9. De Cock (ibid.) states that many learners often combine MWVs with words that do not collocate, e.g. set up a family.

v. Phonology

Underhill (2005) states that the main question regarding the pronunciation of MWVs concerns the placement and distribution of stress on the verb and particle(s). There are two distinct stress patterns associated with MWVs, which also provide a useful guideline for distinguishing between phrasal verbs and prepositional verbs. Underhill (ibid.) notes that prepositional verbs usually have the primary stress on the verb and no stress on the preposition, e.g. I don't know what to ˈmake of it. Phrasal verbs, on the other hand, usually have the primary stress on the adverb and a secondary stress on the verb, e.g. I can't ˌmake ˈout the words. However, when a noun comes before the adverb, stress will usually be on the noun rather than on the adverb, e.g. 'Can you ˌmake the ˈwriting out?'. Similarly, if the noun follows the adverb but is important for the speaker's meaning it will again take the primary stress, e.g. 'Can you ˌmake out the ˈwriting?' (ibid.).
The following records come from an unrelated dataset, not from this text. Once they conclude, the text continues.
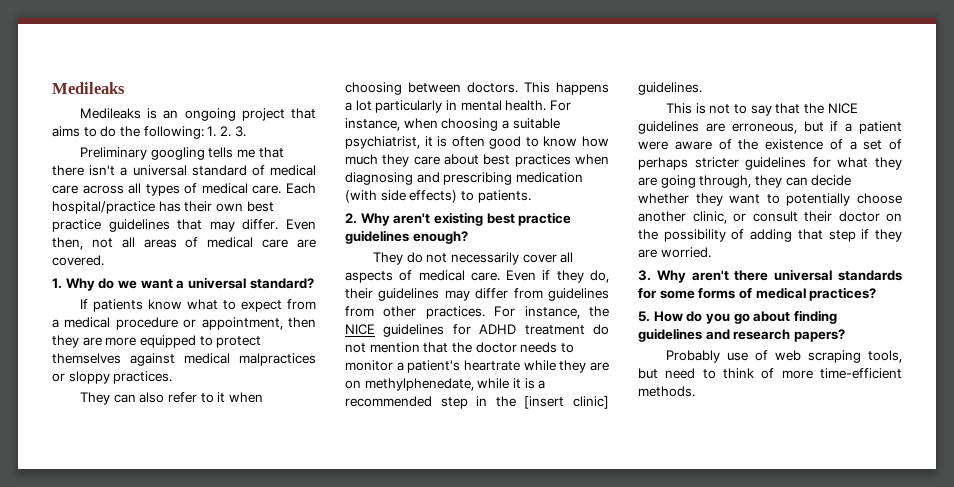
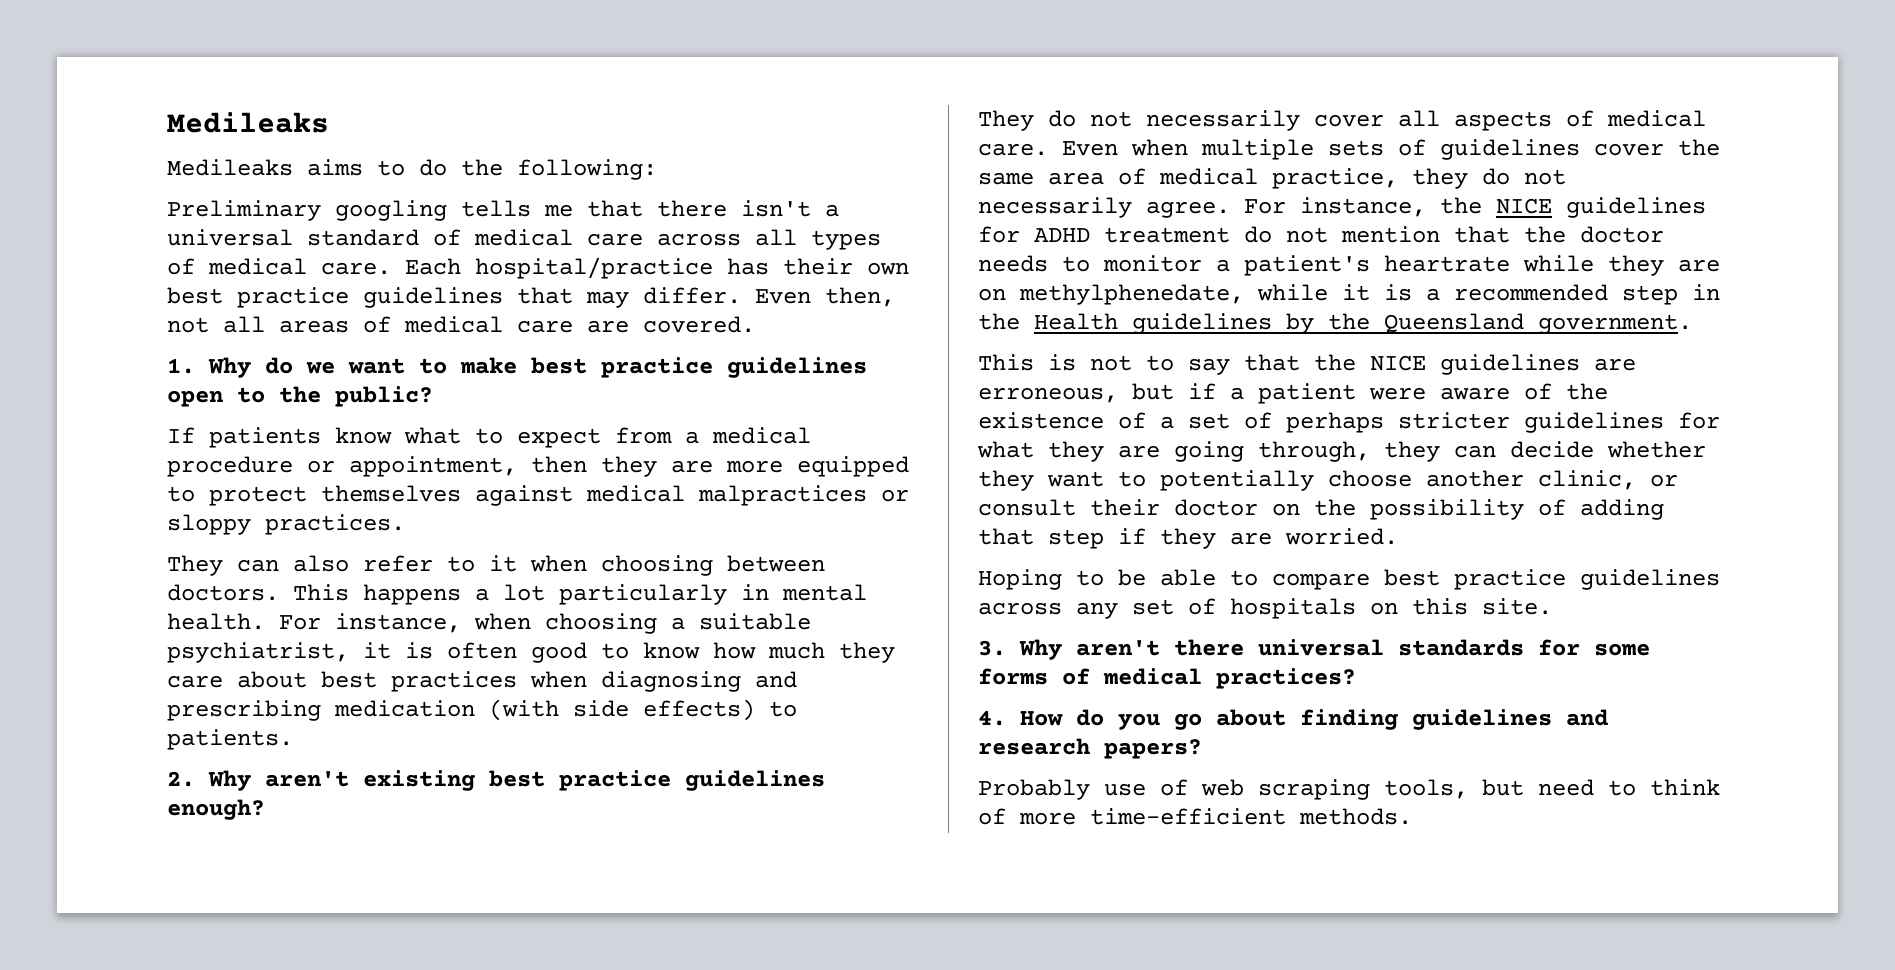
[147,108,316,121] is an ongoing project that -> (293, 167) none
[207,126,246,137] 1. 2. 3. -> (657, 169) none
[176,277,314,289] a universal standard? -> [419,357,867,378] [167,386,433,407] to make best practice guidelines open to the public?
[542,270,609,283] [345,288,609,301] [345,306,485,319] if they do, their guidelines may differ from guidelines from other practices. -> [1131,139,1720,160] [978,168,1566,189] [978,197,1230,218] when multiple sets of guidelines cover the same area of medical practice, they do not necessarily agree.
[524,396,609,409] [638,82,702,95] [insert clinic] guidelines. -> [1034,313,1692,334] Health guidelines by the Queensland government.
(711, 252) none -> [978,569,1720,590] [978,598,1552,619] // Hoping to be able to compare best practice guidelines across any set of hospitals on this site.
[638,311,650,322] 5. -> [978,710,1006,726] 4.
Phrasal-prepositional verbs follow the same pattern as phrasal verbs, where the preposition remains unstressed, e.g. 'I'll ˌmake ˈup for it.' (ibid.).

Phonological Issues:

10. Dickerson (1994) states that as learners are taught to put stress on content words, they may tend to stress the verb rather than the adverb, e.g. I 'planned to 'turn it down.   

C. Suggestions for Teaching

To help learners overcome the multitude of issues associated with MWVs I would advocate the combined use of two approaches:

To resolve semantic and contextual issues:

·      Text-based approach:
'A methodology that focuses on teaching explicitly about the features of spoken and written texts and that links texts to the cultural context of their use.' (Richards & Schmidt, 2010:595). As Thornbury (2002) suggests, certain text types are often rich in idiomatic MWVs and can provide an effective means of presenting lexical items in context. As an example, Thornbury (2006) demonstrates the natural occurrence of MWVs, put off and come to, in an authentic restaurant review. Another obvious benefit to this approach is that 'contextualisation means noting the situation in which the word may occur, but most importantly the co-text with which it can regularly occur.'(Lewis, 1993:103). 

To resolve syntactic and contextual issues:

·      Guided discovery:
Scrivener (2005) describes this as an activity type which allows learners to generate their own discoveries and explanations by drawing their attention to interesting language issues. A key technique involves asking oral or written questions which 'encourage the learners to notice language and think about it.' (Scrivener, 2005:268). Thornbury (2011) notes three types of guidance: firstly, a text may simply contain a large quantity of target items: input flood; secondly, items in a text may be highlighted: input enhancement, often requiring the learners to search for, extract and label a grammatical pattern; thirdly, corpus concordances are used to provide and highlight instances of the item(s): input flood and enhancement. One of the benefits to this type of approach is that 'a rule that has been 'discovered' is more memorable than one that has simply been presented.' (Thornbury, 2011).

In order to implement these approaches it is first necessary to consider both the choice of lexical items and text-types. In choosing which non-transparent MWVs are most useful to teach we might consider the frequency with which they occur, the range of text-type in which they occur and the specific needs of the learner, e.g. set up might be more useful in business English, while get on may be of greater use to learners of general English. Similarly, the type of text we select must also reflect the specific needs of the learner, e.g. a university student may benefit more from exposure to a academic articles, while a business executive might find listening to a conference call more beneficial. We may also choose to grade or adapt an authentic text according to our learning objectives. For example, if our aim is to concentrate on the grammatical patterns of MWVs, we might adapt a text to 'demonstrate their syntactic behaviour' (Thornbury, 2002:125), while if we want to focus on meaning we must ensure that the context is 'rich enough to offer adequate clues to guess a word's meaning' (Schmitt, 2000:153). However, if we merely wish to treat MWVs as incidental lexical items, no specific modification may be required.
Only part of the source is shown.